Bâtie en1642, cette vieille demeure relate la vie d’une famille de vignerons paysans au début du XXème siècle.

 

Avant de devenir un musée, cette maison appartenant à un viticulteur était en ruine et vouée à la destruction.

Cette maison composée de quatre pièces était déjà une maison plutôt riche. Dans la pièce principale se trouve une réplique exacte de la vieille cheminée, qui servait à chauffer la maison et à faire cuire les aliments (poêle, marmite, gaufrier en fonte, crémaillère). Autrefois, la maison était éclairée avec des bougies, des chandelles, ou des lampes à pétrole. Tout près, se trouve un étrange lit cerclé de bois, qu’on appelait l’alcôve. D’après la légende de cette maison, c’était le lit de la grand-mère, qui pouvait ainsi surveiller de près le feu. On nous raconte à ce sujet, qu’autrefois les gens dormaient assis car ils avaient peur de mourir. On retrouve d’autres ustensiles de chauffage d’époque tels que les bassinoires, les chaufferettes, les pierres réfractaires, les bouillottes en douille d’obus, etc… Dans une vitrine sont exposés différents modèles de coupes à champagne, comme les coupes évasées à la Pompadour, les Pomponnes, les Flûtes en Cristal de Baccarat…. On découvre également des mouchettes, des cuillères à absinthe, des Terrines de Mardeuil, etc…

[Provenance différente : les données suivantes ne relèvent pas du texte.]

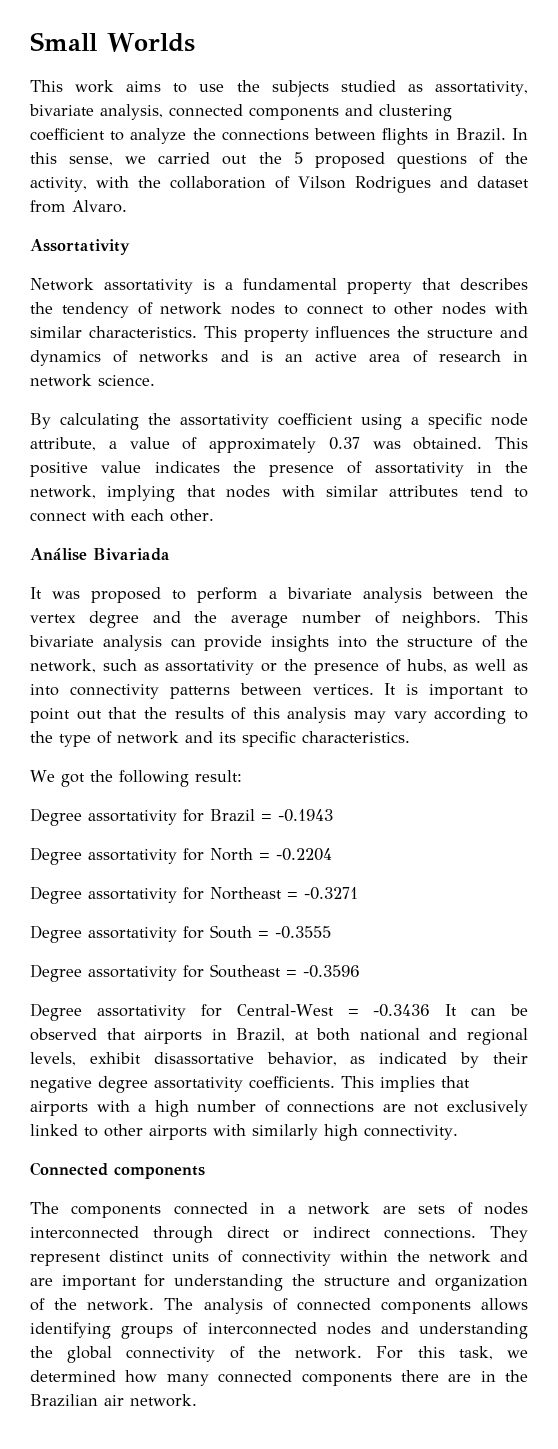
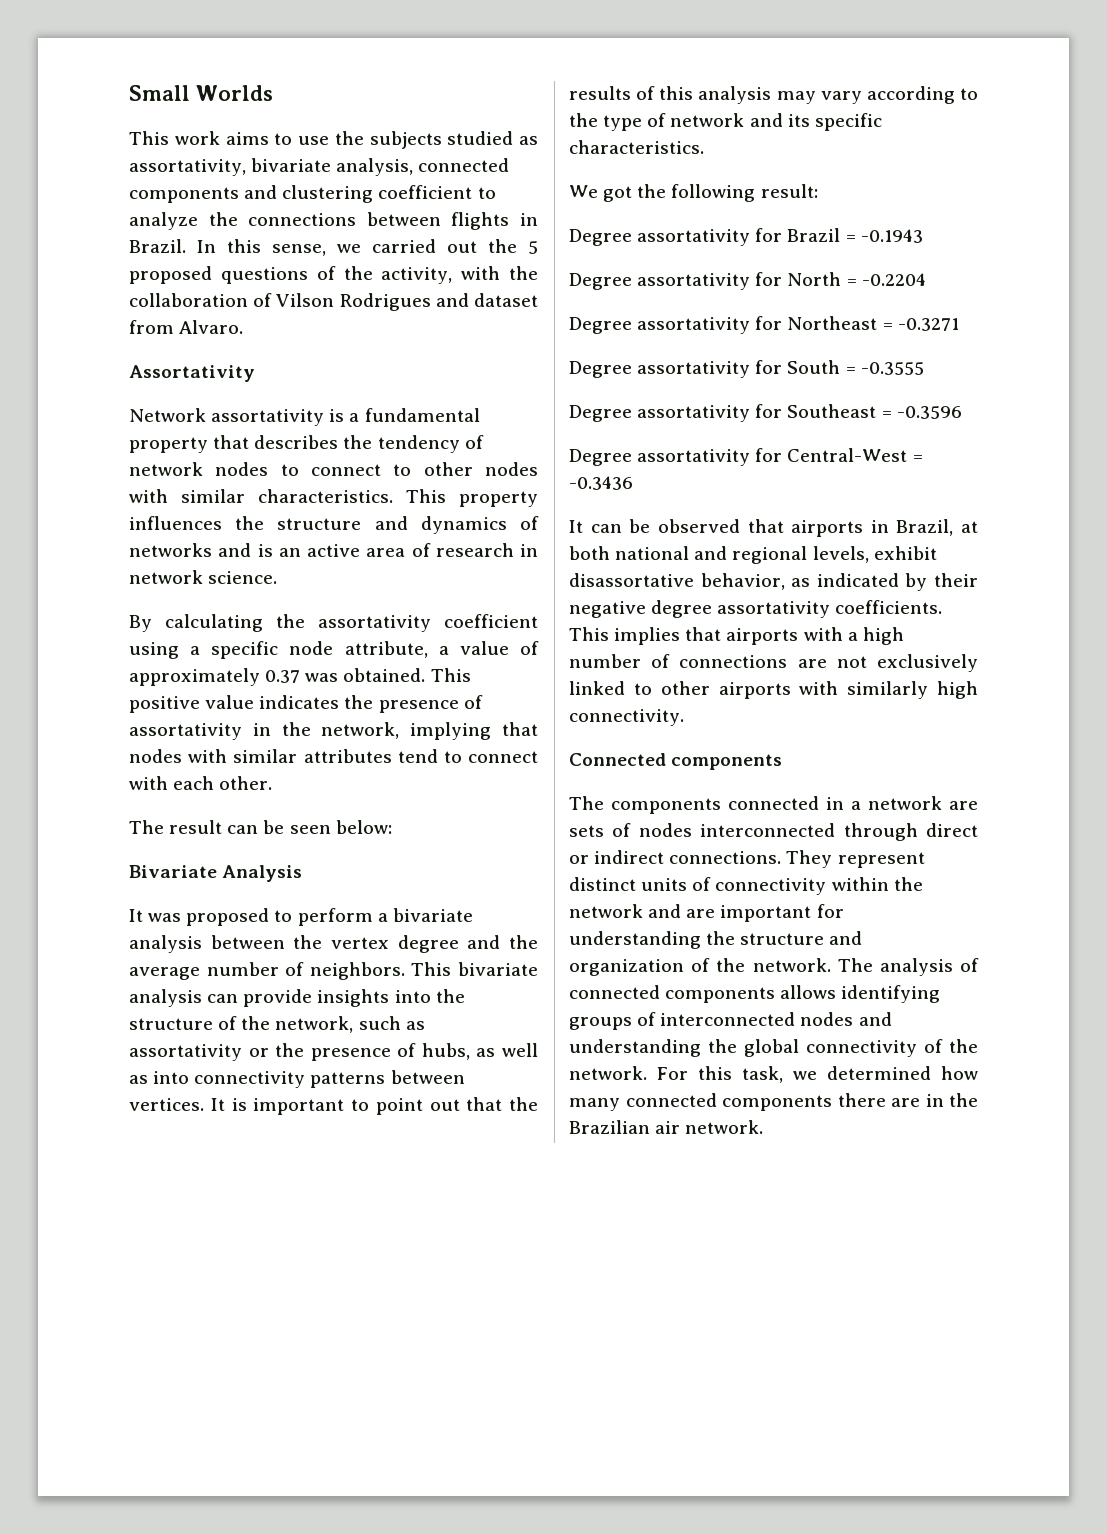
- Análise Bivariada
+ The result can be seen below:
+ Bivariate Analysis
- Degree assortativity for Central-West = -0.3436 It can be observed that airports in Brazil, at both national and regional levels, exhibit disassortative behavior, as indicated by their negative degree assortativity coefficients.
+ Degree assortativity for Central-West = -0.3436
+ It can be observed that airports in Brazil, at both national and regional levels, exhibit disassortative behavior, as indicated by their negative degree assortativity coefficients.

Sur la cheminée, la couronne de la Mariée nous rappelle les traditions du mariage. Enfin, la présence de la pierre à eau, ancêtre de notre évier, donne un caractère authentique à cette vieille demeure. De même que la pompe à eau, qui représente un véritable signe de richesse pour l’époque. Dans la réserve, qui servait de garde-manger, on découvre tous les pots destinés à conserver les aliments. On apprend que c’est dans cette pièce qu’on déménageait les enfants l’hiver, car c’était l’endroit le plus chaud de la maison (15°C)

La petite chambre des enfants est modeste, avec très peu de jouets (jeu de quilles en bois, dominos, brouette en bois, cheval sur roulette), autrefois on jouait beaucoup dehors, à Colin-maillard, la marelle, Jacques a dit, la trappe…
Une vieille machine à coudre, un bassin, et une chaise percée meublent la chambre des parents.

A l’étage se trouve le grenier qui renferme des machines qu’on utilisait ponctuellement, une cage à poule, une peau de lapin en train de sécher, ou encore du linge étendu.

De l’autre côté de la Maison, dans le cellier, se trouve le four à pain, qui permettait de distinguer autrefois, les familles plus aisées. Des photographies anciennes retracent le pénible travail dans les vignes et dans les caves à la fin du XIXème siècle.